* TASK PROMPT
All entries below must be output word for word, and the pictures left behind.

* LISTED ENTRIES
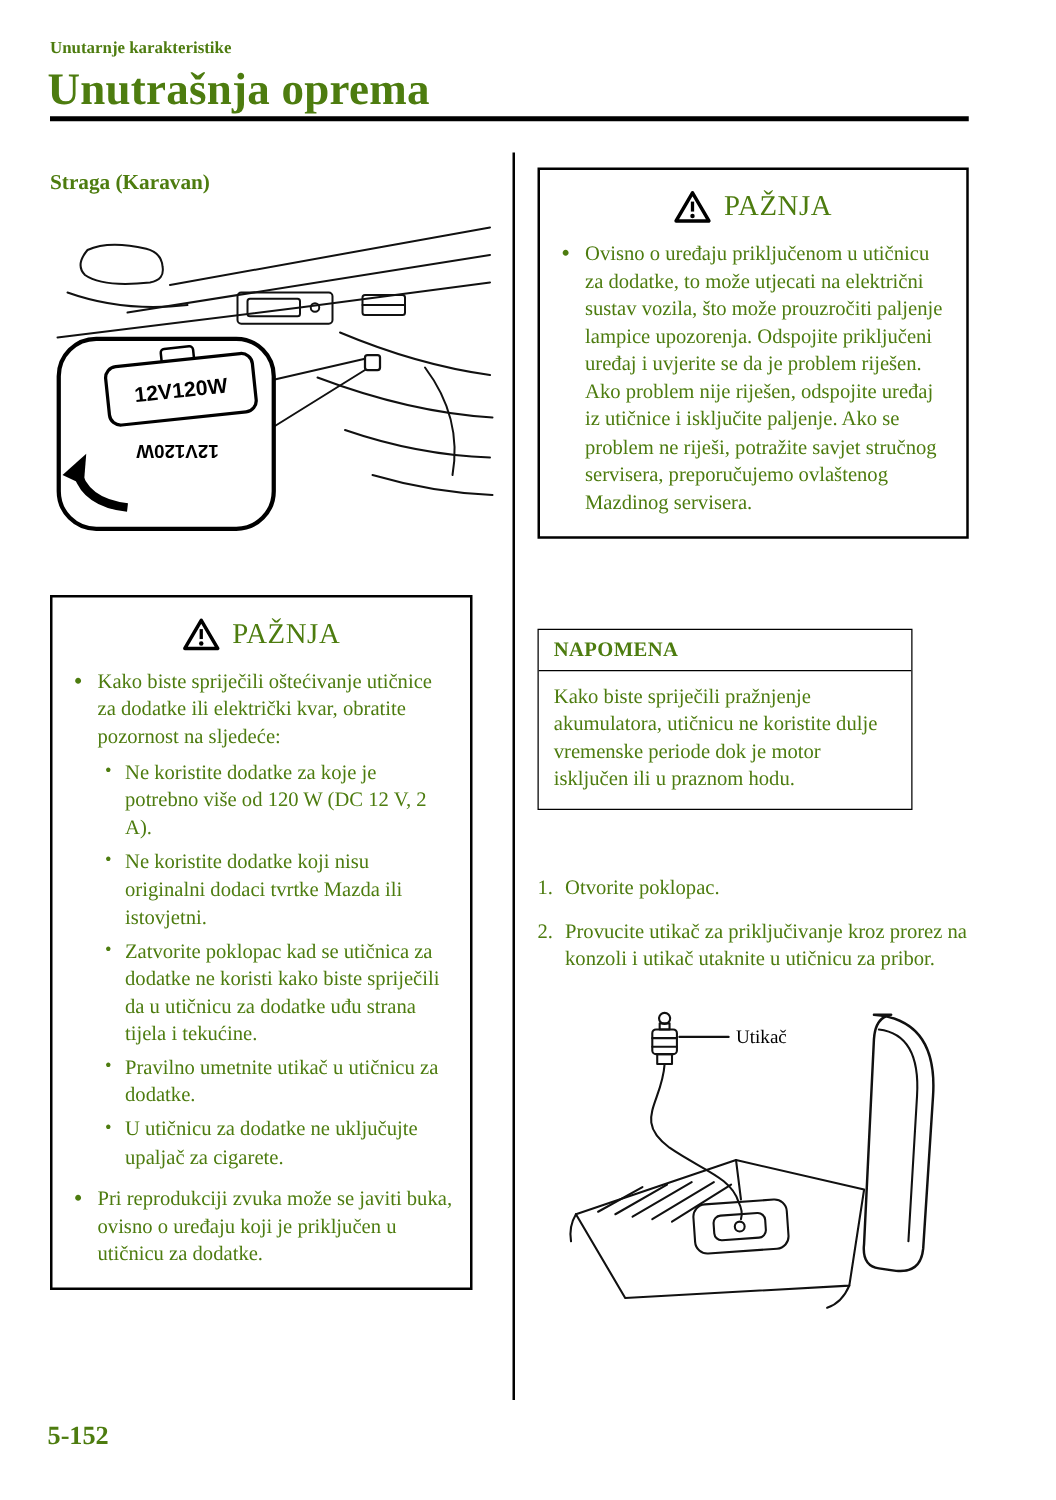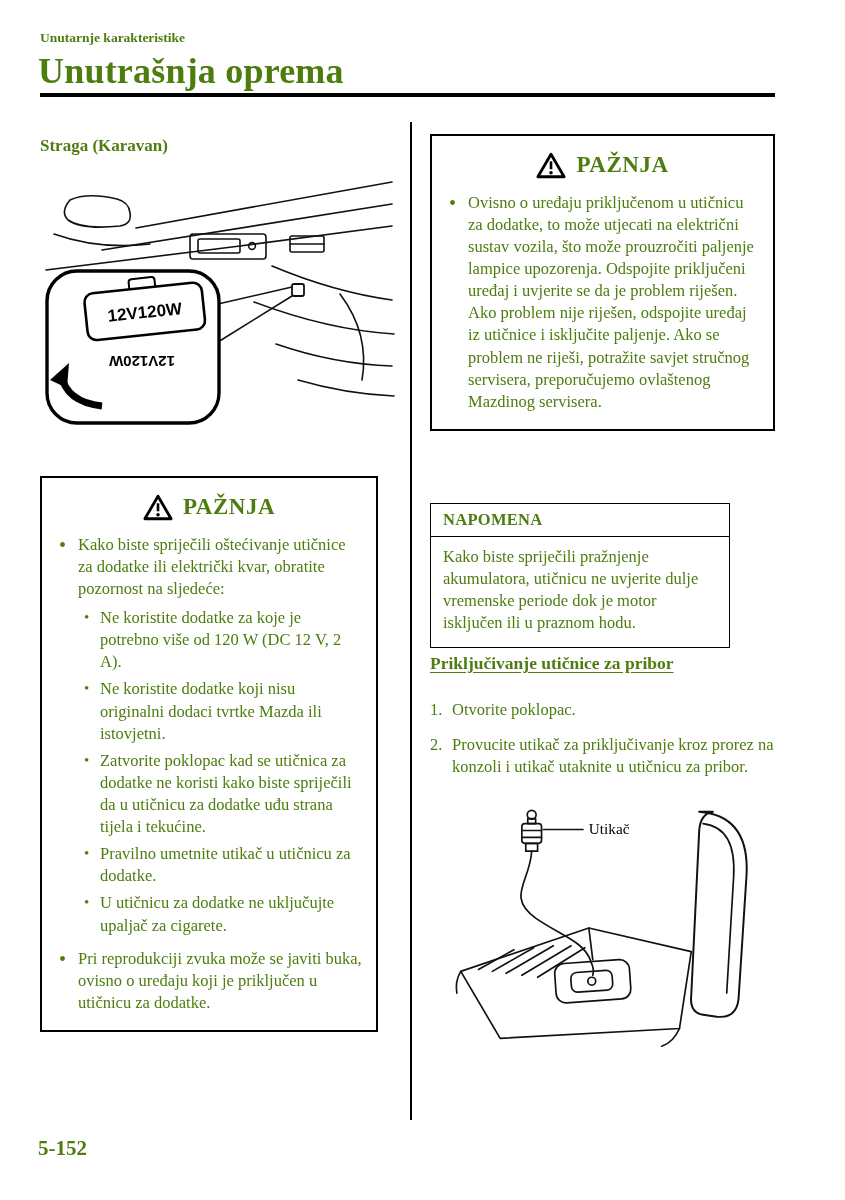--- a/index.html
+++ b/index.html
@@ -32,7 +32,7 @@
 
   .warn-title {
     display:flex; align-items:center; justify-content:center; gap:10px;
-    font-size:23px; font-weight:bold; letter-spacing:0.5px;
+    font-size:23px; font-weight:normal; letter-spacing:0.5px;
     margin:2px 0 8px 0;
   }
   .warn-tri { width:30px; height:27px; flex:none; }

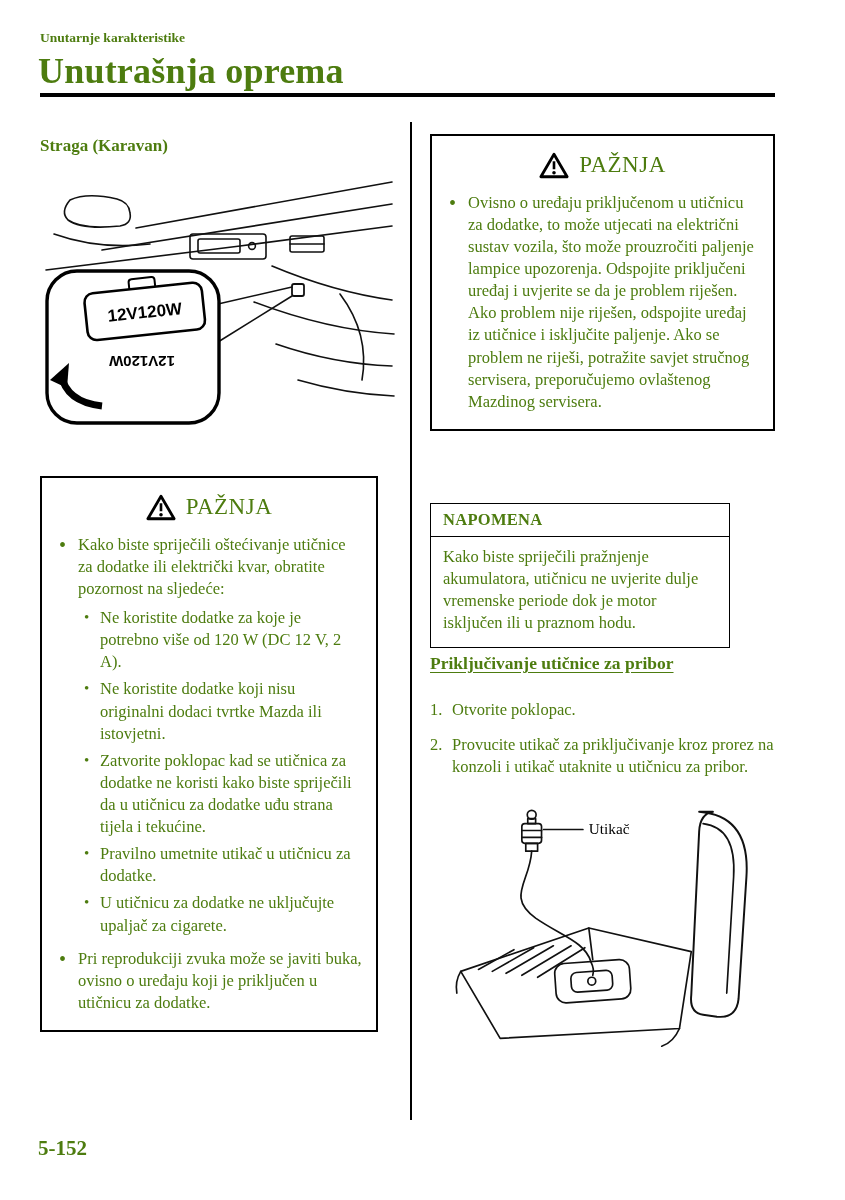--- a/index.html
+++ b/index.html
@@ -153,7 +153,7 @@
 
   <div class="abs note-box">
     <div class="note-title">NAPOMENA</div>
-    <div class="note-text">Kako biste spriječili pražnjenje akumulatora, utičnicu ne uvjerite dulje vremenske periode dok je motor isključen ili u praznom hodu.</div>
+    <div class="note-text">Kako biste spriječili pražnjenje akumulatora, utičnicu ne koristite dulje vremenske periode dok je motor isključen ili u praznom hodu.</div>
   </div>
 
   <div class="abs sub-heading">Priključivanje utičnice za pribor</div>

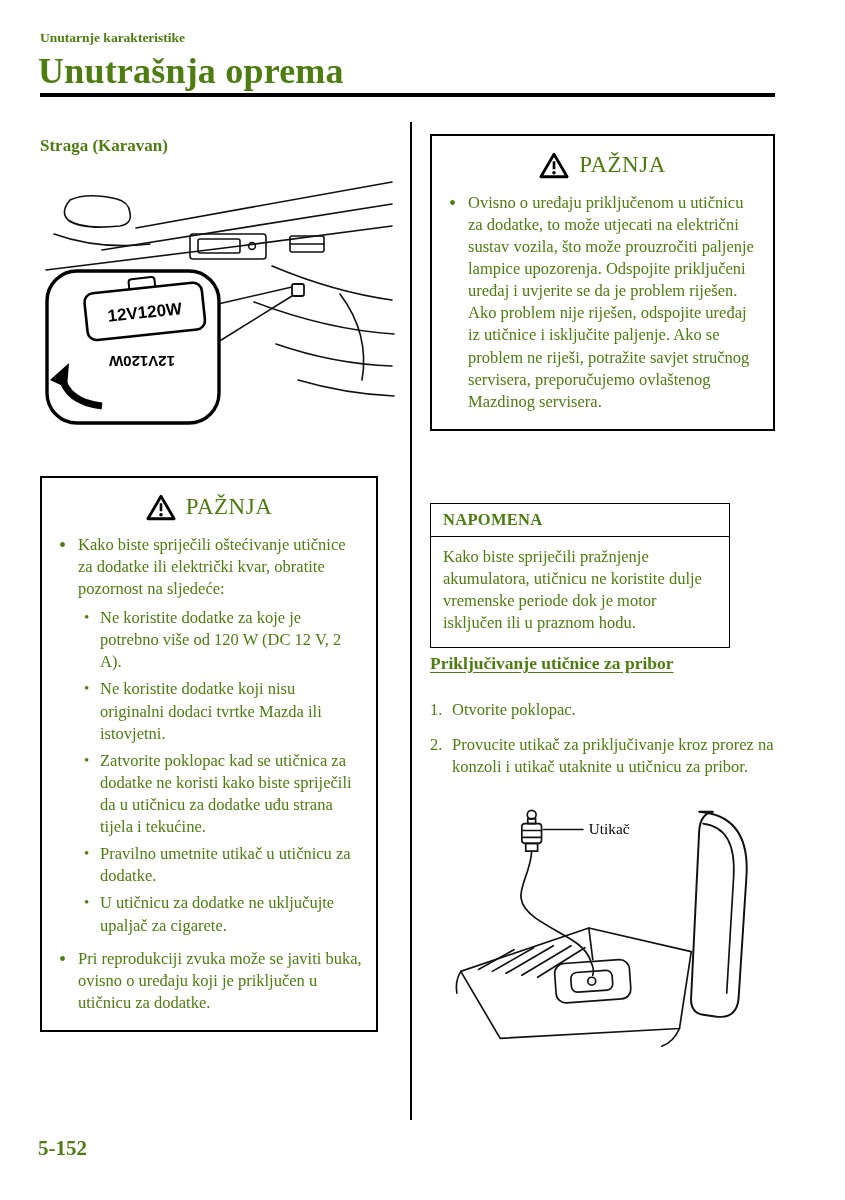--- a/index.html
+++ b/index.html
@@ -156,7 +156,6 @@
     <div class="note-text">Kako biste spriječili pražnjenje akumulatora, utičnicu ne koristite dulje vremenske periode dok je motor isključen ili u praznom hodu.</div>
   </div>
 
-  <div class="abs sub-heading">Priključivanje utičnice za pribor</div>
 
   <div class="abs steps">
     <div class="step">

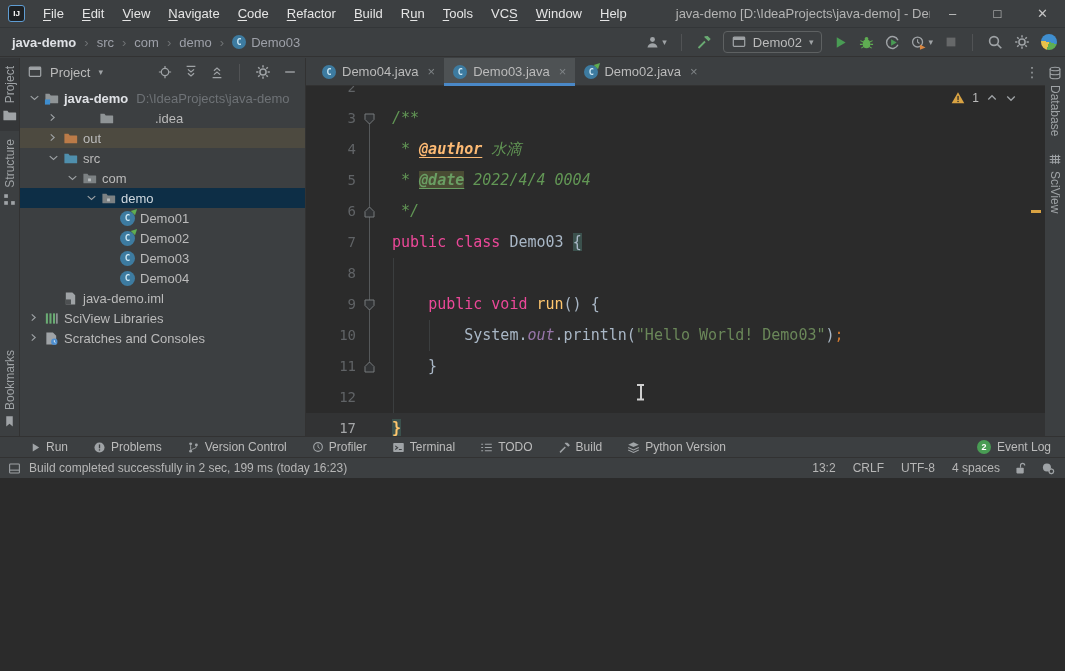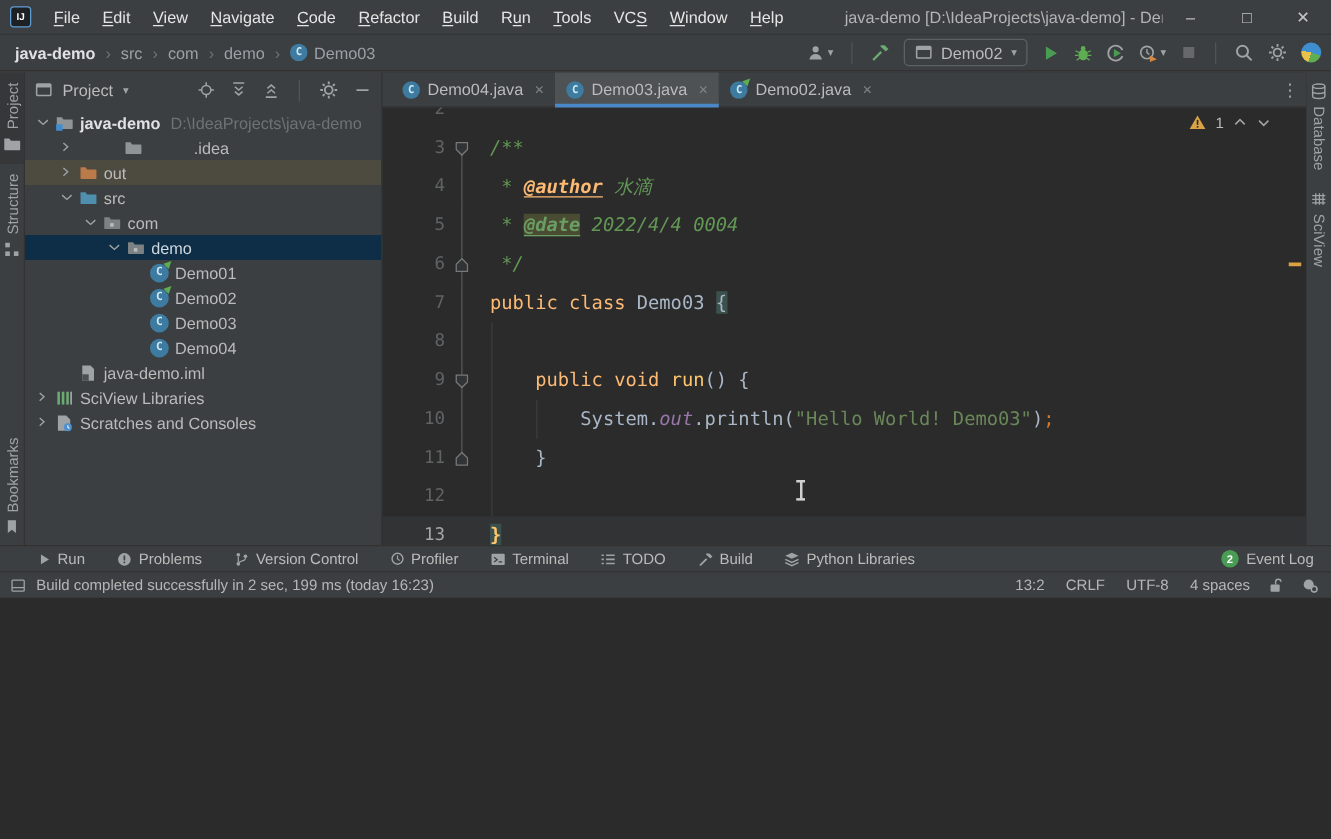--- a/index.html
+++ b/index.html
@@ -87,7 +87,7 @@
   .fold.segend::before { bottom:16px; }
   .fm { position:absolute; left:8px; top:10px; }
   .txt { padding-left:9px; color:#a9b7c6; }
-  .t-kw { color:#fdba74; }
+  .t-kw { color:#ec4899; }
   .t-pl { color:#a9b7c6; }
   .t-doc { color:#629755; font-style:italic; }
   .t-tag { color:#fdba74; font-style:italic; font-weight:bold; text-decoration:underline; text-underline-offset:3px; }

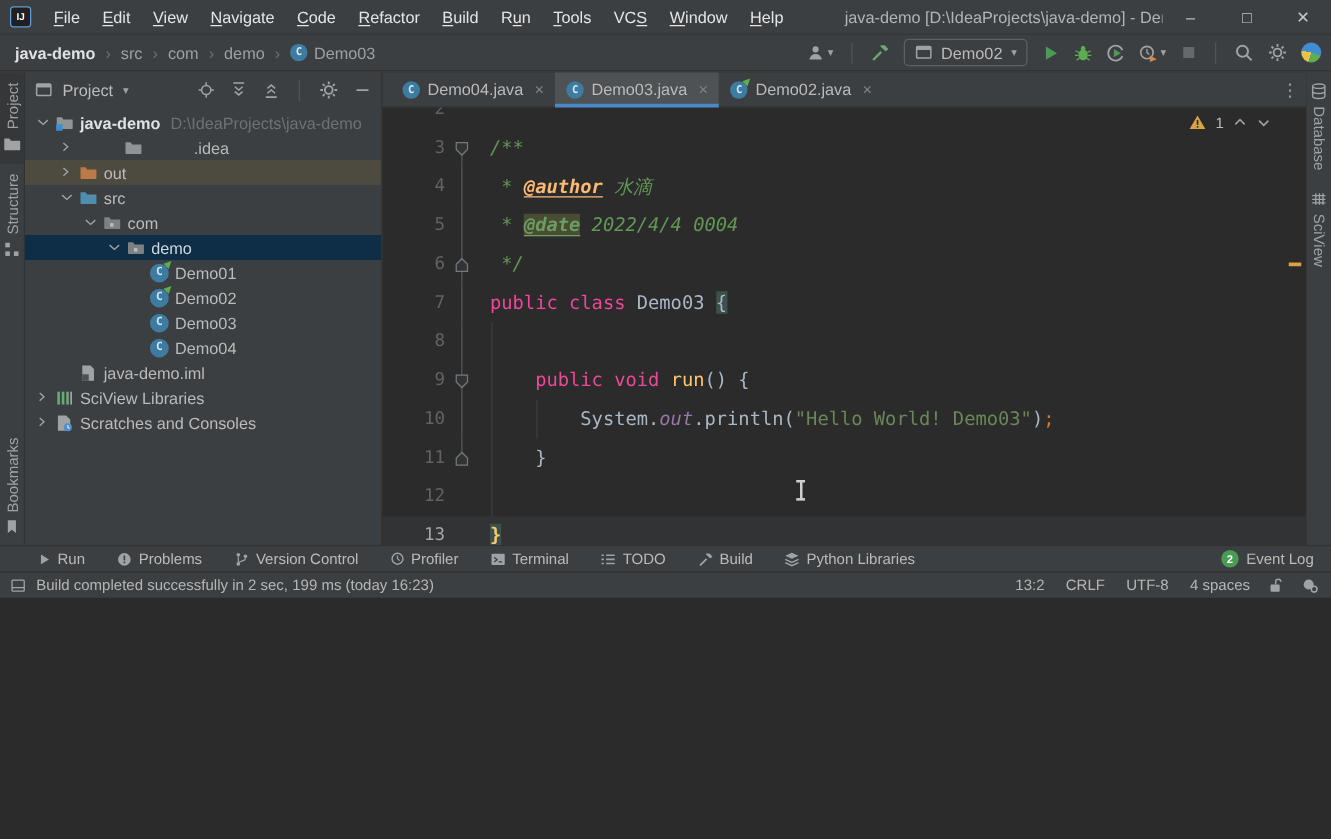--- a/index.html
+++ b/index.html
@@ -537,7 +537,7 @@
                     <path d="M1 11h9V5.5L5.5 1 1 5.5z" fill="#313335" stroke="#767a7c"></path>
                   </svg></span></span><span class="txt"><span class="t-pl">    }</span></span></div>
             <div class="cl"><span class="gut">12</span><span class="fold"></span><span class="txt"></span></div>
-            <div class="cl caretline"><span class="gut">13</span><span class="fold"></span><span class="txt"><span class="t-br2">}</span></span></div>
+            <div class="cl caretline"><span class="gut">17</span><span class="fold"></span><span class="txt"><span class="t-br2">}</span></span></div>
             <div class="cl"><span class="gut">14</span><span class="fold"></span><span class="txt"></span></div>
           </div>
         </div>

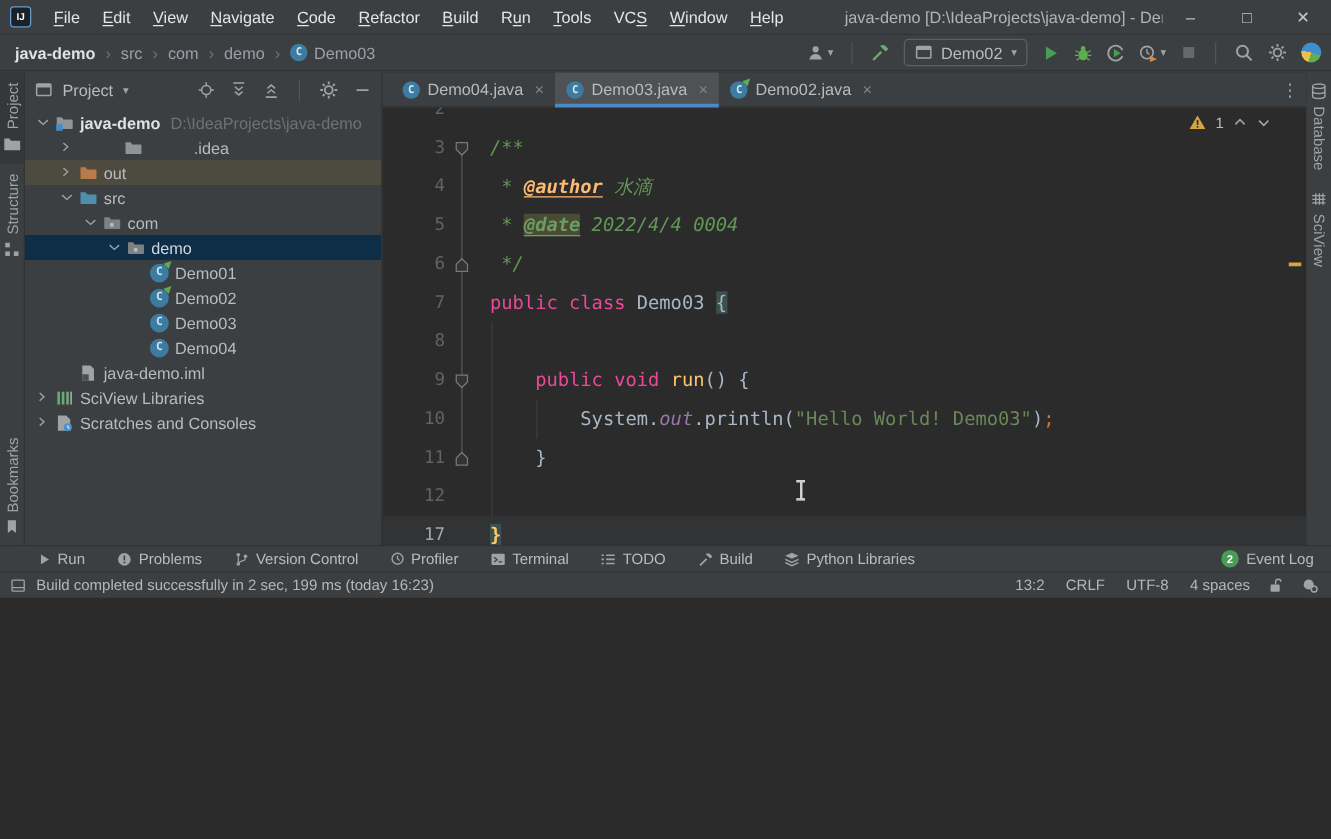--- a/index.html
+++ b/index.html
@@ -660,7 +660,7 @@
             <path d="M1.5 8L8 11l6.5-3M1.5 11.2L8 14.2l6.5-3" fill="none" stroke="#9fa3a6" stroke-width="1.3"></path>
           </svg>
         </span>
-        <span>Python Libraries</span>
+        <span>Python Version</span>
       </span>
       <span class="eventlog">
         <span class="badge">2</span>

* TASK RESULT
--- a/index.html
+++ b/index.html
@@ -32,7 +32,7 @@
 
   .warn-title {
     display:flex; align-items:center; justify-content:center; gap:10px;
-    font-size:23px; font-weight:bold; letter-spacing:0.5px;
+    font-size:23px; font-weight:normal; letter-spacing:0.5px;
     margin:2px 0 8px 0;
   }
   .warn-tri { width:30px; height:27px; flex:none; }

--- a/index.html
+++ b/index.html
@@ -153,7 +153,7 @@
 
   <div class="abs note-box">
     <div class="note-title">NAPOMENA</div>
-    <div class="note-text">Kako biste spriječili pražnjenje akumulatora, utičnicu ne uvjerite dulje vremenske periode dok je motor isključen ili u praznom hodu.</div>
+    <div class="note-text">Kako biste spriječili pražnjenje akumulatora, utičnicu ne koristite dulje vremenske periode dok je motor isključen ili u praznom hodu.</div>
   </div>
 
   <div class="abs sub-heading">Priključivanje utičnice za pribor</div>

--- a/index.html
+++ b/index.html
@@ -156,7 +156,6 @@
     <div class="note-text">Kako biste spriječili pražnjenje akumulatora, utičnicu ne koristite dulje vremenske periode dok je motor isključen ili u praznom hodu.</div>
   </div>
 
-  <div class="abs sub-heading">Priključivanje utičnice za pribor</div>
 
   <div class="abs steps">
     <div class="step">

--- a/index.html
+++ b/index.html
@@ -87,7 +87,7 @@
   .fold.segend::before { bottom:16px; }
   .fm { position:absolute; left:8px; top:10px; }
   .txt { padding-left:9px; color:#a9b7c6; }
-  .t-kw { color:#fdba74; }
+  .t-kw { color:#ec4899; }
   .t-pl { color:#a9b7c6; }
   .t-doc { color:#629755; font-style:italic; }
   .t-tag { color:#fdba74; font-style:italic; font-weight:bold; text-decoration:underline; text-underline-offset:3px; }

--- a/index.html
+++ b/index.html
@@ -537,7 +537,7 @@
                     <path d="M1 11h9V5.5L5.5 1 1 5.5z" fill="#313335" stroke="#767a7c"></path>
                   </svg></span></span><span class="txt"><span class="t-pl">    }</span></span></div>
             <div class="cl"><span class="gut">12</span><span class="fold"></span><span class="txt"></span></div>
-            <div class="cl caretline"><span class="gut">13</span><span class="fold"></span><span class="txt"><span class="t-br2">}</span></span></div>
+            <div class="cl caretline"><span class="gut">17</span><span class="fold"></span><span class="txt"><span class="t-br2">}</span></span></div>
             <div class="cl"><span class="gut">14</span><span class="fold"></span><span class="txt"></span></div>
           </div>
         </div>

--- a/index.html
+++ b/index.html
@@ -660,7 +660,7 @@
             <path d="M1.5 8L8 11l6.5-3M1.5 11.2L8 14.2l6.5-3" fill="none" stroke="#9fa3a6" stroke-width="1.3"></path>
           </svg>
         </span>
-        <span>Python Libraries</span>
+        <span>Python Version</span>
       </span>
       <span class="eventlog">
         <span class="badge">2</span>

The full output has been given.